Former Indian health minister (2004-2009) Dr Anbumani Ramadoss (NOTE--SPELLING IS CORRECT) was so convinced by the arguments against the use of tobacco that in 2006 he even banned smoking scenes in film and on television. The order was however later quashed by the Delhi High Court. Since then central government has approached Supreme Court to get the order reinstated.

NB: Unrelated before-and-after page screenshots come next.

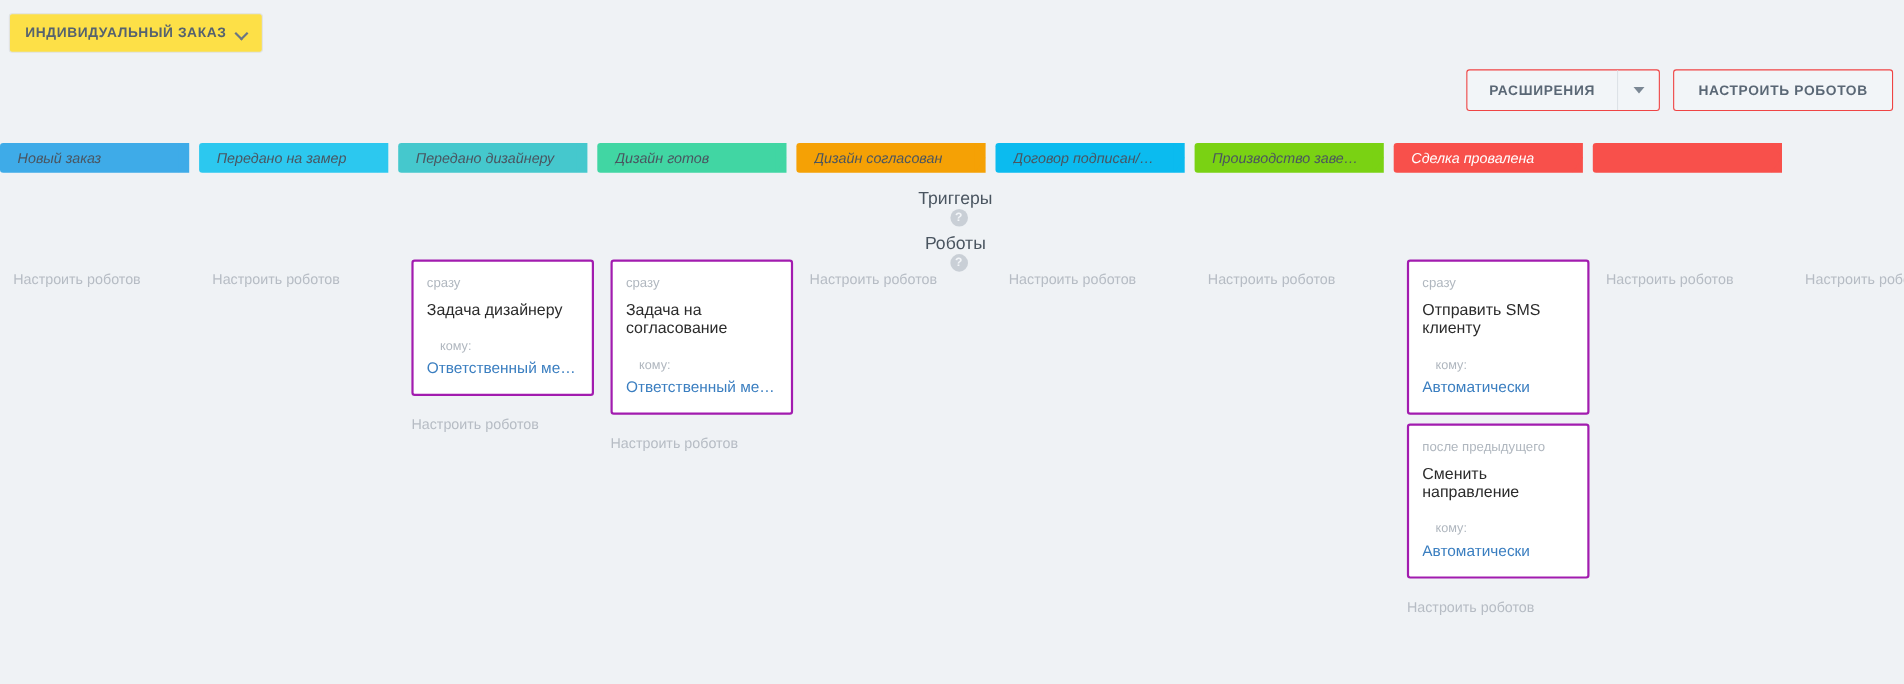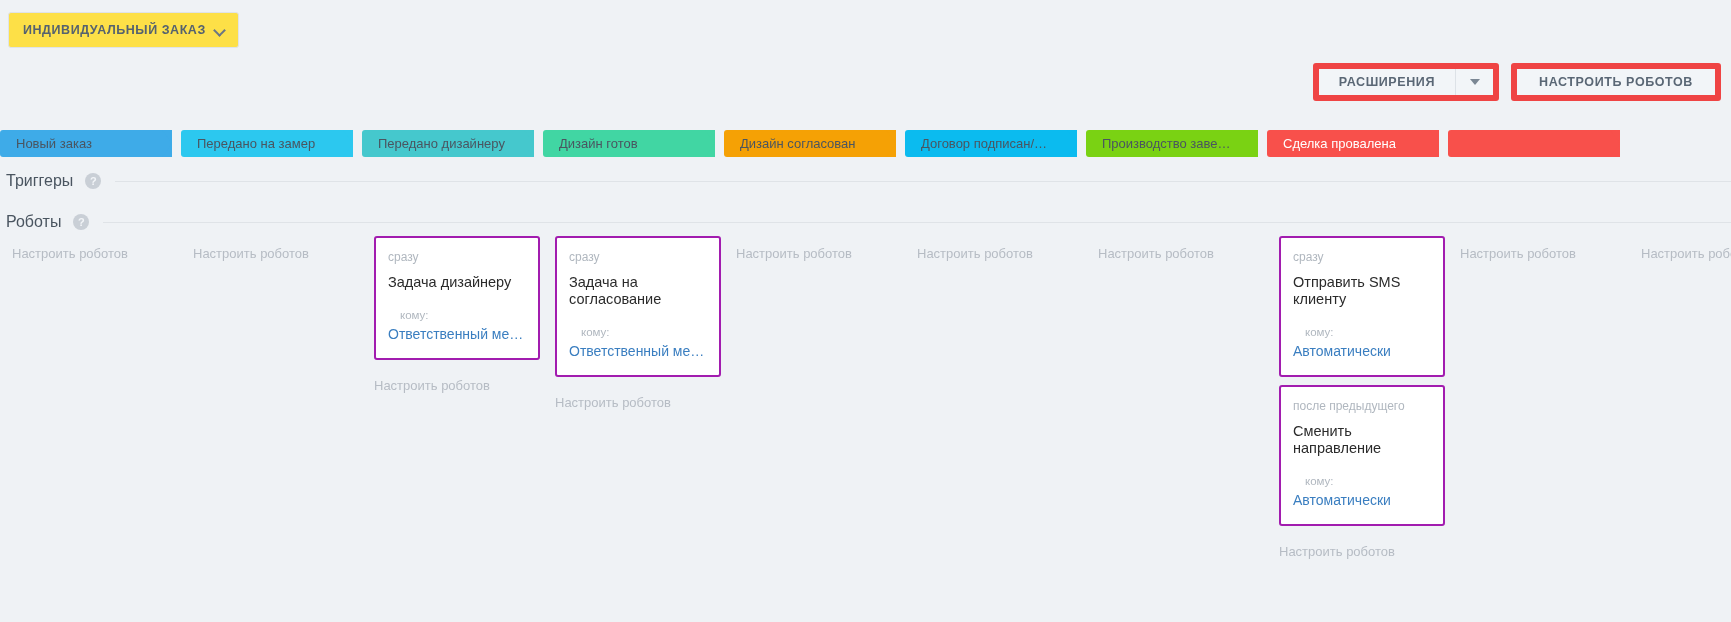--- a/index.html
+++ b/index.html
@@ -30,21 +30,21 @@
     border-right: 2px solid #6a7684; border-bottom: 2px solid #6a7684;
     transform: rotate(45deg);
   }
 
   .top-actions {
     position: absolute; right: 10px; top: 63px;
     display: flex; align-items: center; gap: 12px;
   }
   .btn {
     height: 38px; display: flex; align-items: center;
-    background: #f2f5f8; border: 6px solid #ef4444; border-radius: 3px;
+    background: #f2f5f8; border: 1px solid #ef4444; border-radius: 3px;
     color: #5a6775; font-size: 12.5px; font-weight: bold;
     letter-spacing: .6px; text-transform: uppercase;
     cursor: pointer; white-space: nowrap;
   }
   .btn-split { padding: 0; }
   .btn-split .lbl { padding: 0 20px; }
   .btn-split .caret {
     width: 38px; height: 100%;
     border-left: 1px solid #dde2e7;
     display: flex; align-items: center; justify-content: center;
@@ -68,32 +68,32 @@
     display: flex; align-items: center;
     margin-right: 9px;
     color: #4a5560; font-size: 13px;
     padding-left: 16px; padding-right: 22px;
     border-radius: 3px 0 0 3px;
     cursor: pointer; flex: none;
     overflow: hidden;
   }
   .stage .stage-label {
     overflow: hidden; text-overflow: ellipsis; white-space: nowrap;
-    display: block; width: 100%;
+    display: block; width: 100%; font-style: italic;
   }
   .stage::after {
     content: ""; position: absolute; right: -10px; top: 0;
     width: 20px; height: 27px;
     background: inherit;
     clip-path: polygon(0 0, 50% 50%, 0 100%, 0 0);
   }
   .stage.light-text { color: #ffffff; justify-content: center; }
 
   
-  .section { position: absolute; left: 0; width: 1731px; display: flex; align-items: center; }
+  .section { position: absolute; left: 0; width: 1731px; display: flex; align-items: center; flex-direction: column; }
   .section .title { font-size: 16px; color: #4a5560; padding-left: 6px; }
   .help {
     width: 16px; height: 16px; border-radius: 50%;
     background: #c9cfd6; color: #f2f5f8;
     font-size: 11px; font-weight: bold;
     display: flex; align-items: center; justify-content: center;
     margin-left: 12px; cursor: pointer; flex: none;
   }
   .rule { flex: 1; height: 1px; background: #dfe3e7; margin-left: 14px; }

But the greatest impact of a direct government action was still to come, in the 2008 national budget when, due to a 400% increase in the excise duty of non-filter cigarettes, the whole segment became commercially unviable and was essentially forced to shut down. The ITC was hit hard with a discontinuation of its brands, but Shah says that the company was able to lure 70% of its clients to costlier filter cigarettes. The rest were lost to cheaper beedis--leaf-rolled local mini cigarettes, or may have migrated to consuming chewing tobacco. Though the move may not necessarily be linked to its exit from non-filter segment, in September 2008 ITC launched a new cheaper cigarette under its old brand Wills Navy Cut, which costs US$0.50 for a pack of 10. According to Shah, in the financial year ending March 2009 ITC will post only a 3% volume decline, which would be better than the industry average and the company has already taken the price hike to compensate for the revenue loss.

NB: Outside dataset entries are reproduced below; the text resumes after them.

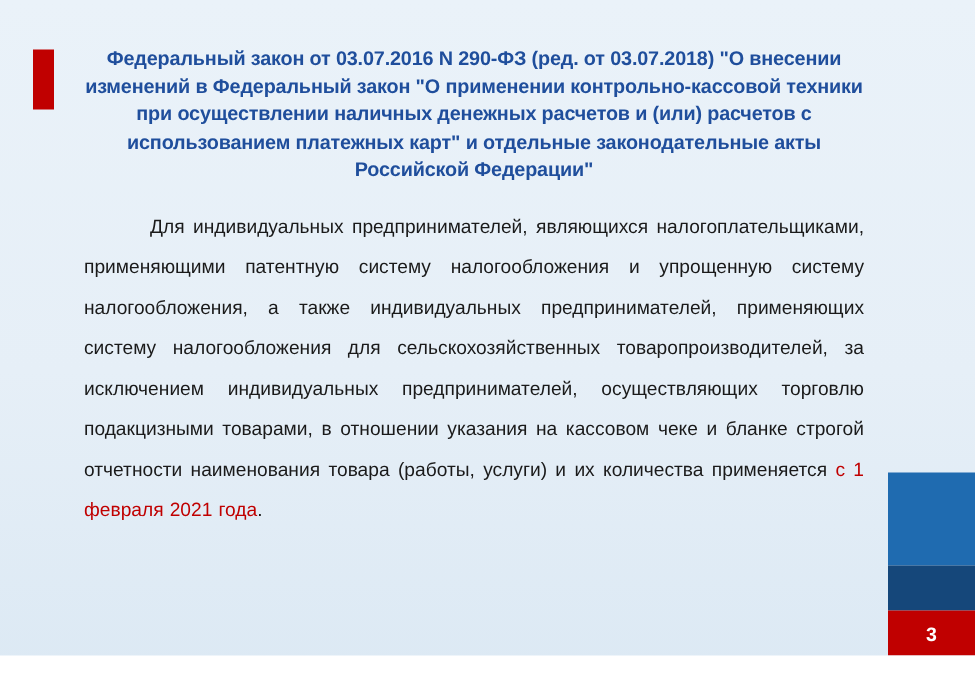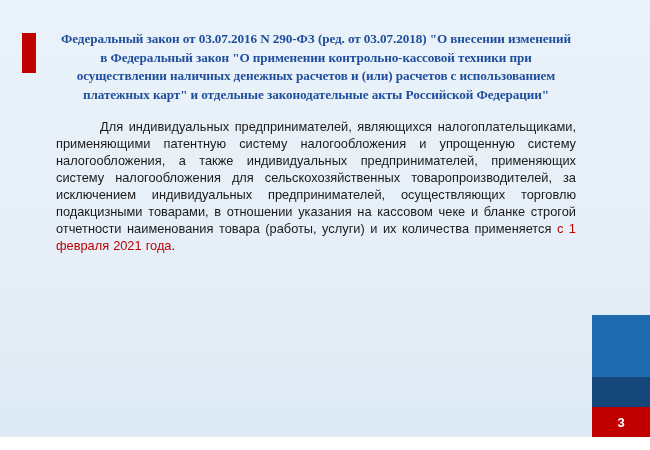--- a/index.html
+++ b/index.html
@@ -75,26 +75,25 @@
     width: 520px;
   }
   .title {
     color: #1f4e9c;
     font-weight: bold;
     font-size: 13.2px;
     line-height: 18.5px;
     text-align: center;
     margin: 0 0 14px 0;
     letter-spacing: -0.1px;
-    font-family: Liberation Serif, serif;
   }
   .body-para {
     color: #1a1a1a;
     font-size: 12.8px;
-    line-height: 17px;
+    line-height: 27px;
     text-align: justify;
     text-indent: 44px;
     margin: 0;
     word-spacing: 0.5px;
   }
   .highlight-red {
     color: #c00000;
   }
   .bottom-strip {
     position: absolute;

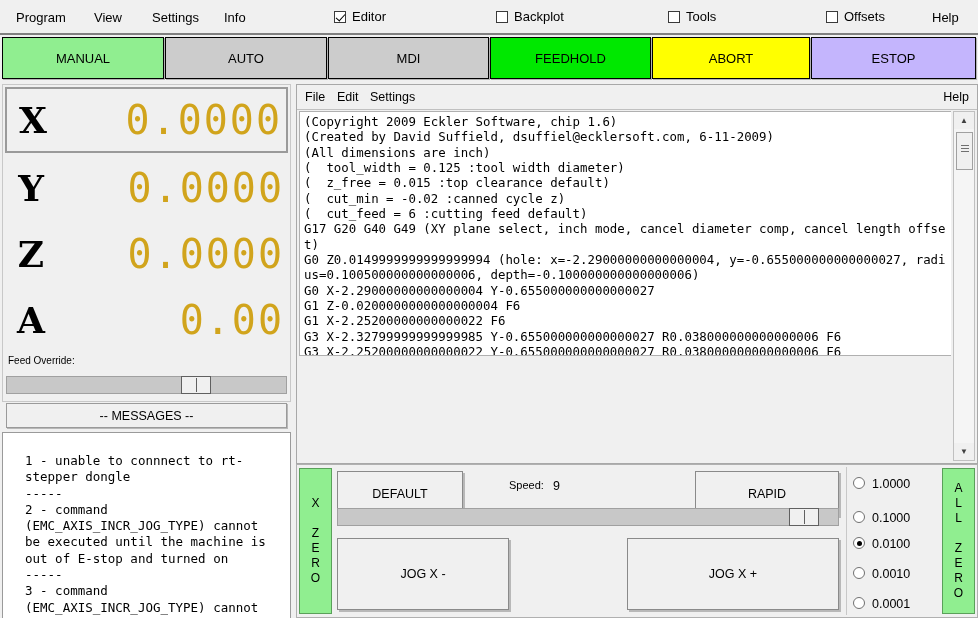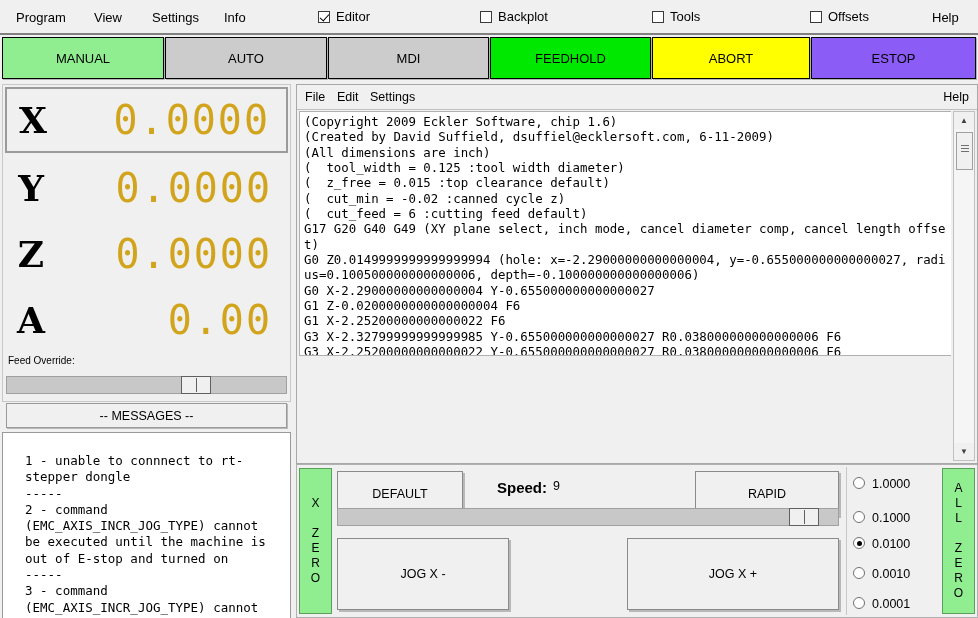--- a/index.html
+++ b/index.html
@@ -40,20 +40,21 @@
     white-space: nowrap;
     cursor: default;
   }
   .chk-wrap {
     position: absolute;
     top: 9px;
     display: flex;
     align-items: center;
     white-space: nowrap;
     cursor: default;
+    margin-left: 16px;
   }
   .chk-box {
     width: 12px; height: 12px;
     border: 1px solid #3a3a3a;
     background: #ffffff;
     box-sizing: border-box;
     margin-right: 6px;
     position: relative;
     flex: 0 0 auto;
   }
@@ -116,21 +117,21 @@
     font-weight: bold;
     font-size: 36px;
     color: #000;
     width: 52px;
     text-align: center;
     flex: 0 0 auto;
   }
   .dro-value {
     flex: 1 1 auto;
     text-align: right;
-    padding-right: 16px;
+    padding-right: 4px;
     font-family: "DejaVu Sans Mono", "Liberation Mono", monospace;
     font-size: 40px;
     letter-spacing: 2px;
     color: #d1a41c;
   }
 
   
   .feed-label {
     position: absolute;
     left: 8px; top: 355px;
@@ -330,23 +331,22 @@
     display: flex;
     align-items: center;
     justify-content: center;
     font-size: 12.5px;
     cursor: default;
     box-shadow: 2px 2px 0 #b8b8b8;
     color: #000;
   }
   .speed-label {
     position: absolute;
-    left: 200px; top: 14px;
-    font-size: 15px;
-    font-weight: bold;
+    left: 212px; top: 14px;
+    font-size: 11px;
   }
   .speed-value {
     position: absolute;
     left: 256px; top: 14px;
     font-size: 12.5px;
   }
   .speed-slider {
     position: absolute;
     left: 40px; top: 43px;
     width: 502px; height: 18px;
@@ -419,21 +419,21 @@
 
     <div class="menu-item" style="left:932px">Help</div>
   </div>
 
   <div class="modebar">
     <div class="mode-btn" style="left:2px;width:162px;background:#90ee90">MANUAL</div>
     <div class="mode-btn" style="left:165px;width:162px;background:#cccccc">AUTO</div>
     <div class="mode-btn" style="left:328px;width:161px;background:#cccccc">MDI</div>
     <div class="mode-btn" style="left:490px;width:161px;background:#00e800">FEEDHOLD</div>
     <div class="mode-btn" style="left:652px;width:158px;background:#ffff00">ABORT</div>
-    <div class="mode-btn" style="left:811px;width:165px;background:#8b5cf6">ESTOP</div>
+    <div class="mode-btn" style="left:811px;width:165px;background:#c4b5fd">ESTOP</div>
   </div>
 
   <div class="dro-panel">
     <div class="dro-row active" style="top:2px">
       <span class="dro-axis">X</span>
       <span class="dro-value">0.0000</span>
     </div>
     <div class="dro-row" style="top:70px">
       <span class="dro-axis">Y</span>
       <span class="dro-value">0.0000</span>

According to a New England Journal of Medicine study released in 2008, it is estimated that there are about 120 million smokers in India, (around 20% of the adult population--a relatively low figure--which excludes chewing tobacco consumers).
Some experts feel that this number is gradually going down, however Shah does not agree. According to him the number of new smokers is steadily rising but due to smoking restrictions people are forced to smoke less.
Extreme frustration against the government policy has also been seen within the beedi industry, which accounts for about 53% of tobacco consumption in India. "They [government] are just aping the west [by imposing stiff restrictions on the smokers]", said Sorab Patel, General Secretary of Federation of Bidi (NOTE--THE ORGANISATION NAME SPELLS BEEDI IN THIS UNORTHODOX WAY) Leaves and Tobacco Merchants' Association. His main argument in support for the beedi industry is that it supports a very large number of people, who have no other means of income, and have no opportunity to diversify.
According to the Tobacco Institute, Beedis provide employment to about 38 million people including approximately 2.2 million tribal people, who engage themselves in plucking and sale of 'tendu' leaves used as the outer shell of the beedis. Among the beedi-makers 76% happen to be women, who can earn US$1 a day by making 1,200 beedis from their homes.
According to Patel, in line with the decline in cigarettes sales during the last two years, beedis sales are also going down. Due to the unorganised nature of the industry it is difficult to grasp the exact impact, but he says it must be equal to the cigarette figures--that is a 2% and 7% fall in 2007 and 2008 respectively.
Patel is also annoyed because at the places where smoking is banned, people can still use chewing tobacco. Due to this, he said, the beedi market is now taken over by chewing tobacco that, according to him may be equally harmful for public health. Furthermore, as Indian chewing tobacco--popularly known as 'gutkha' or 'khani'--is manufactured in factories, it does not provide a fraction of employment generated by beedis. He calls beedis a "poor man's paradise."
A packet containing 25 beedi sticks cost between US$0.05 and US$0.13 in comparison to US$0.26 for the cheapest cigarette packet containing 10 sticks. Excise duty or central tax on beedis is also much lower, only US$0.30 per 1,000 sticks in comparison to US$2.60 for a same number of low end cigarette sticks.
A reliable source in the (NOTE -USE 'SOURCE' TO PROTECT HIS INFORMANT) industry claimed to World Tobacco that a major cigarette manufacturer is at initial stages of planning an entry into the beedi market that consumes around 700-800 billion sticks annually. The possibility of an actual entry has however been discounted by experts for various reasons.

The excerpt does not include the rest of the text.